Cognitive functioning enhanced by cannabis use in schizophrenia

By Liam Davenport

 

01 November 2007

 

Schizophr Res 2007; 96: 169-184

 

MedWire News: Cannabis use by patients with schizophrenia is associated with

enhanced cognitive functioning, with both frequency and recency of use

linked to better neuropsychological performance, conclude Australian

researchers.

There is a lack of understanding of the neuropsychological effects of

cannabis use in schizophrenia, partly due to conflicting evidence from the

few studies that have explored the association.
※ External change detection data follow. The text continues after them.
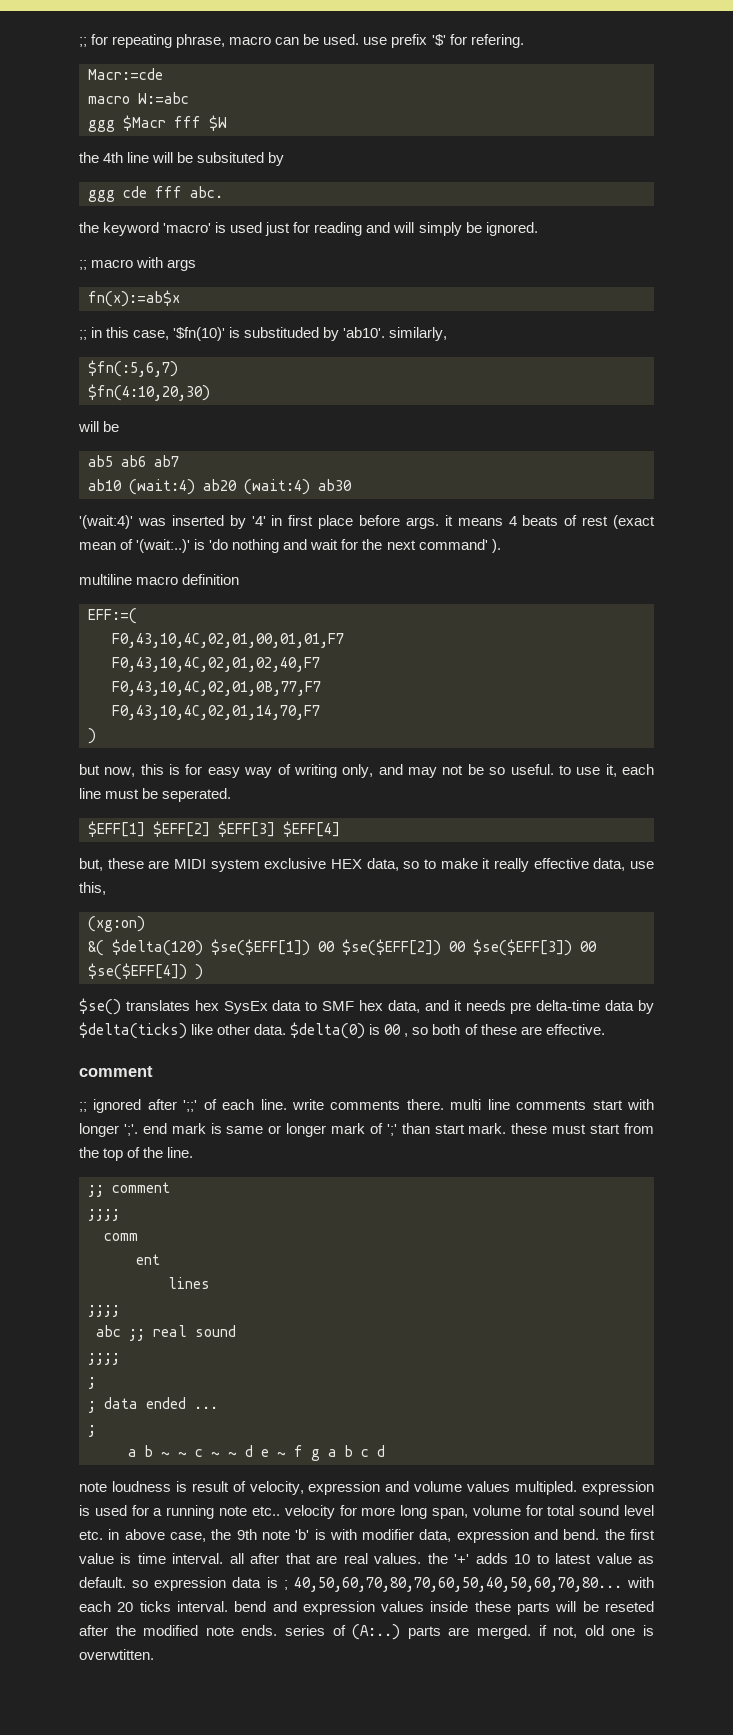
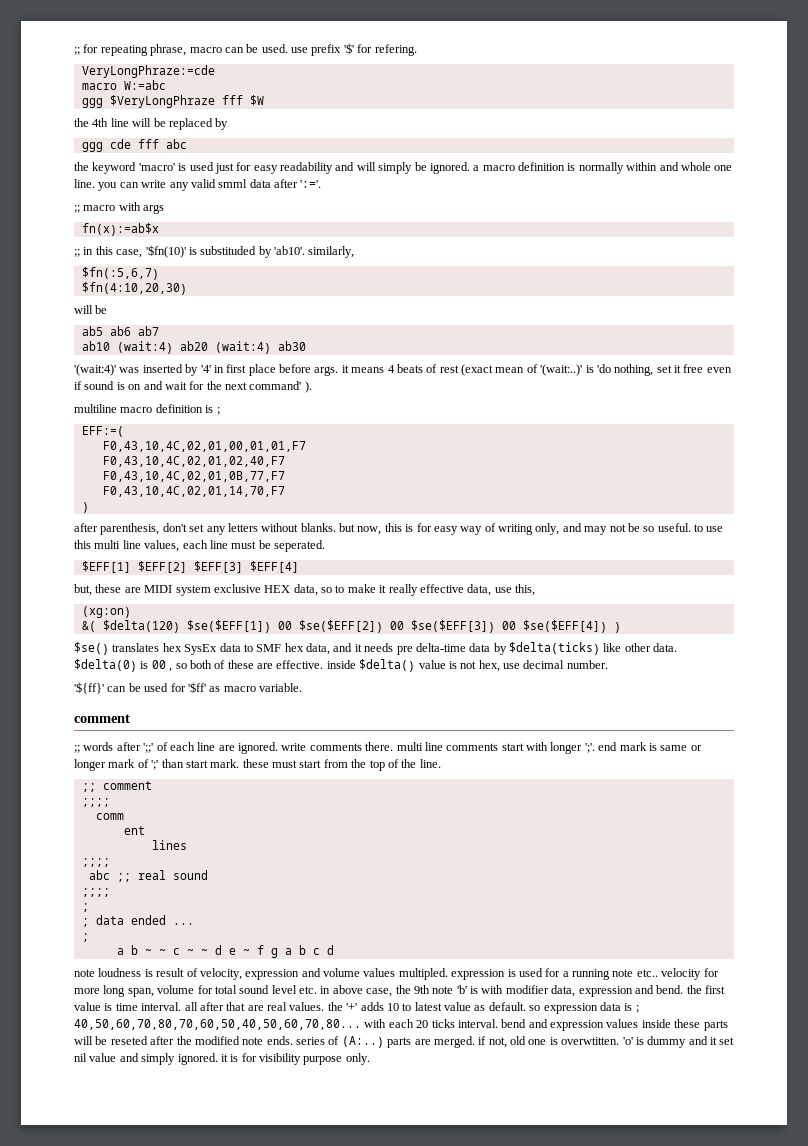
[88,68,163,80] Macr:=cde -> [81,65,215,78] VeryLongPhraze:=cde
[123,115,166,131] $Macr -> [109,95,215,108] $VeryLongPhraze
[197,152,265,163] subsituted -> [168,118,213,130] replaced
[190,186,223,198] abc. -> [165,139,187,149] abc
[314,222,363,236] reading -> [253,162,333,174] easy readability
(538, 229) none -> [473,162,733,174] [74,179,322,191] a macro definition is normally within and whole one line. you can write any valid smml data after ':='.
[232,539,280,553] nothing -> [614,364,732,376] [74,381,142,390] nothing, set it free even if sound is on
(240, 579) none -> [205,405,220,415] is ;
(96, 736) none -> [74,523,336,535] after parenthesis, don't set any letters without blanks.
[605,764,617,777] it, -> [74,540,180,552] this multi line values,
(605, 1029) none -> [326,659,608,672] [74,682,302,694] inside $delta() value is not hex, use decimal number. // '${ff}' can be used for '$ff' as macro variable.
[93,1099,142,1113] ignored -> [83,742,114,751] words
[260,1099,287,1110] line. -> [197,742,278,754] line are ignored.
(154, 1654) none -> [622,1036,735,1048] [74,1053,370,1065] 'o' is dummy and it set nil value and simply ignored. it is for visibility purpose only.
To investigate further, Carissa Coulston, from the University of Sydney in

New South Wales, and colleagues studied 60 males with

schizophrenia/schizoaffective disorder and 17 healthy males, with the two

groups matched for age, years of education, and premorbid intelligence

quotient.

The researchers examined the participants' medical history, substance use,

and psychiatric symptoms, and a neuropsychological battery was administered

to determine attention/processing speed, executive functions, memory, and

perceptual organization. They also analyzed urine samples to determine the

patients' substance use within 24 hours of cognitive assessment.

The control group performed significantly better than the schizophrenia

group on tests for psychomotor speed, inhibition speed, visual spatial rule

adherence, cognitive flexibility, and immediate memory components.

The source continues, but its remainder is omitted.